Variable Pulse Width Unipolar Orthogonal Frequency Division Multiplexing for Visible Light Communication Systems

Abstract

Visible light communication (VLC) systems working as high-speed and short-range wireless connection methods have attracted more and more attention. This paper proposes a variable pulse width unipolar optical orthogonal frequency-division multiplexing (VPW-OFDM) scheme for indoor VLC systems. Similar to the polar-based optical OFDM, Hermitian symmetric data are not required to generate real signals. Instead, the magnitude and phase components of the complex-valued OFDM signal are transmitted successively. Unlike the polar-based optical OFDM, the proposed VPW-OFDM allows using variant pulse widths to reduce the effects of the noise added on the phase component.

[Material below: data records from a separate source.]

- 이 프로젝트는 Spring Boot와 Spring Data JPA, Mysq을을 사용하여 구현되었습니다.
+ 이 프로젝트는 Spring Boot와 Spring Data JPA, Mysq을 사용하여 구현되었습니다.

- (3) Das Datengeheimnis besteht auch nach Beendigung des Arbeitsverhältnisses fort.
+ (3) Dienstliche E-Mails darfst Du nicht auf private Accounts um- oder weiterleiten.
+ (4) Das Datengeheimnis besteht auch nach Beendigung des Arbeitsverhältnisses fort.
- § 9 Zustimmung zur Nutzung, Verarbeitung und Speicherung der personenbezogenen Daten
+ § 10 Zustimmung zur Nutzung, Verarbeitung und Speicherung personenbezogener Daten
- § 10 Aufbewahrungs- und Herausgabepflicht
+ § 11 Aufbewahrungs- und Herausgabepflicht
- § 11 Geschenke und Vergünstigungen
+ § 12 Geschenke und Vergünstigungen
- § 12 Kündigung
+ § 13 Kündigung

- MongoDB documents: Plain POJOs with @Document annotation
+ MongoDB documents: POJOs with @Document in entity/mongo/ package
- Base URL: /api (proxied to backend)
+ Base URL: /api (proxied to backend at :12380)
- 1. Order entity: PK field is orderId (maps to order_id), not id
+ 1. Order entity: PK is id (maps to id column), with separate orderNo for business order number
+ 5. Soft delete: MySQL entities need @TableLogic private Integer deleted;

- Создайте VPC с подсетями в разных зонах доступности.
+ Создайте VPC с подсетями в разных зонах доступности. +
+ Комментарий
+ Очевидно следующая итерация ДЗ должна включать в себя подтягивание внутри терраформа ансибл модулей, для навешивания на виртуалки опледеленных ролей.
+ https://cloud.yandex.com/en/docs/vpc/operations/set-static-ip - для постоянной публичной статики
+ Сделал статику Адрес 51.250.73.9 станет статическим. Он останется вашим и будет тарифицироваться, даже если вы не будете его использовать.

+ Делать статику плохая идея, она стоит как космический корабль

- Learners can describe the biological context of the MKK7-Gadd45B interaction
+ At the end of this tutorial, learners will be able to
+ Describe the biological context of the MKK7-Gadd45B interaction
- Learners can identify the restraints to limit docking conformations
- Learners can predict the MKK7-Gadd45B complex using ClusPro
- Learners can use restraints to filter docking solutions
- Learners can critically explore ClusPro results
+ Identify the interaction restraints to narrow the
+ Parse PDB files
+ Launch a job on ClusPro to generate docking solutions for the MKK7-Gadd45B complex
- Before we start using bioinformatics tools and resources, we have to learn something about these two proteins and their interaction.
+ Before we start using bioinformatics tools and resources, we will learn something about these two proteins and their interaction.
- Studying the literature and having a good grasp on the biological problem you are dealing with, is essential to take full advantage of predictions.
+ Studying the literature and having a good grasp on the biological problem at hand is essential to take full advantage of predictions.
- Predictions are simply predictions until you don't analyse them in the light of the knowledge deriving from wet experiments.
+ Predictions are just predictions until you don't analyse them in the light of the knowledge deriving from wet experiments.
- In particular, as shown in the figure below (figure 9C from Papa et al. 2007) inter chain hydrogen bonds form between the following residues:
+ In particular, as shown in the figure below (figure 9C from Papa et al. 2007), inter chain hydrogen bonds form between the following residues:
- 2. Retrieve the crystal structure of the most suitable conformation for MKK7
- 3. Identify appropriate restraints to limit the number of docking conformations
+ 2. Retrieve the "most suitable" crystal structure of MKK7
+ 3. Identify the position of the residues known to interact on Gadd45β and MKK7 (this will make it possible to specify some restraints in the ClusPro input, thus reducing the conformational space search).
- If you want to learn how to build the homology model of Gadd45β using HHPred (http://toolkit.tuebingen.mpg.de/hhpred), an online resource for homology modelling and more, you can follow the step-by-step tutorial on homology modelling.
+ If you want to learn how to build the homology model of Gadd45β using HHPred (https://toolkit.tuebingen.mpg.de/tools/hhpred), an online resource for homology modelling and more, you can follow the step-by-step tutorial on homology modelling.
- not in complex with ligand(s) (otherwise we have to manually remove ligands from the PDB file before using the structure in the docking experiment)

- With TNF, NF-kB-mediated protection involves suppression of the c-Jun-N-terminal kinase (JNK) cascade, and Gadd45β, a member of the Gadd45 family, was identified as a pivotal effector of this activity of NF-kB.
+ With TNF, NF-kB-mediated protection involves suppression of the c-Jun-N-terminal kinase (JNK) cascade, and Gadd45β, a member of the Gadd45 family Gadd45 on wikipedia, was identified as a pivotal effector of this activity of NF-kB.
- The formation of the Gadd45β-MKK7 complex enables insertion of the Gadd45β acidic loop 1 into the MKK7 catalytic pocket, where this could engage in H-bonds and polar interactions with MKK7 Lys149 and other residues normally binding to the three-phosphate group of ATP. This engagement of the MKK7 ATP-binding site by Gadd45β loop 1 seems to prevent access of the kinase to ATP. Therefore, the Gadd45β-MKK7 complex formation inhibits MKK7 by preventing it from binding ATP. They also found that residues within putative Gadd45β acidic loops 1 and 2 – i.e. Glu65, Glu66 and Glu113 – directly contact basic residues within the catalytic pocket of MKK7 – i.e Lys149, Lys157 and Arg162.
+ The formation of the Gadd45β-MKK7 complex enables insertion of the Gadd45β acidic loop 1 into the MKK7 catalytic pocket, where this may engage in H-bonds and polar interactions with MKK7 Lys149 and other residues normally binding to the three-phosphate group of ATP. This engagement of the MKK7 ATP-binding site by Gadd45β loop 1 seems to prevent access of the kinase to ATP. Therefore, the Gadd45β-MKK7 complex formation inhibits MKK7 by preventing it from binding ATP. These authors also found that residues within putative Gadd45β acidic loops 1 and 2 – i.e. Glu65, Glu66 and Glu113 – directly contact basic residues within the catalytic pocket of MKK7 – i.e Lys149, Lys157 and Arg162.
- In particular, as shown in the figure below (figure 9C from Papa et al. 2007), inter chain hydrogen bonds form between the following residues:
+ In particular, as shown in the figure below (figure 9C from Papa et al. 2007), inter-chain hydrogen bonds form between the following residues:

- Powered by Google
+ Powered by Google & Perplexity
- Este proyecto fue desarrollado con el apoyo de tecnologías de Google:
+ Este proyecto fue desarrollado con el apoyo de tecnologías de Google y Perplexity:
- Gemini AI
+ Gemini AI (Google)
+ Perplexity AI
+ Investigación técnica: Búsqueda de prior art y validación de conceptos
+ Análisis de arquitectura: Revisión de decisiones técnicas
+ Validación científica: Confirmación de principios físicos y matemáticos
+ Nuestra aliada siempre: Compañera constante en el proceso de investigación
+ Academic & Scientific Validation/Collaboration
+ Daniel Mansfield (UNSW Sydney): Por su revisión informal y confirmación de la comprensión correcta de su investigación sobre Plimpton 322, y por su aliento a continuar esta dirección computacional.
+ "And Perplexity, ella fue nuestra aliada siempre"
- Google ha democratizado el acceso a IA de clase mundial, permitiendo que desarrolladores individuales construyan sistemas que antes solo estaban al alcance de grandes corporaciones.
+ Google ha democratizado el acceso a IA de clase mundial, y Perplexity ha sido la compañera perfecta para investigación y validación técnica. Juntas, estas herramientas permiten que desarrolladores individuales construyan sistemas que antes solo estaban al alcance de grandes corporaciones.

By adaptively optimizing the pulse widths, the proposed VPW-OFDM outperforms the polar-based OFDM and other state-of-the-art optical OFDM techniques, such as dc-biased optical OFDM, asymmetrically clipped optical OFDM, and unipolar-OFDM. For indoor VLC systems, illumination requirement is crucial and needs to be considered. In this paper, we analyze the effects of the illumination requirements on system performance. Bit error rate and transmitted bit rate are used as criteria to evaluate the communication performances for the techniques tested. In addition, the system channel with bandwidth limitation is taken into account. To enhance the data throughput, a single-tap equalizer at the receiver and the bit loading algorithm are applied. From the numerical results, the proposed VPW-OFDM outperforms DCO-, ACO-, U-, and polar-based OFDM for a wide channel bandwidth.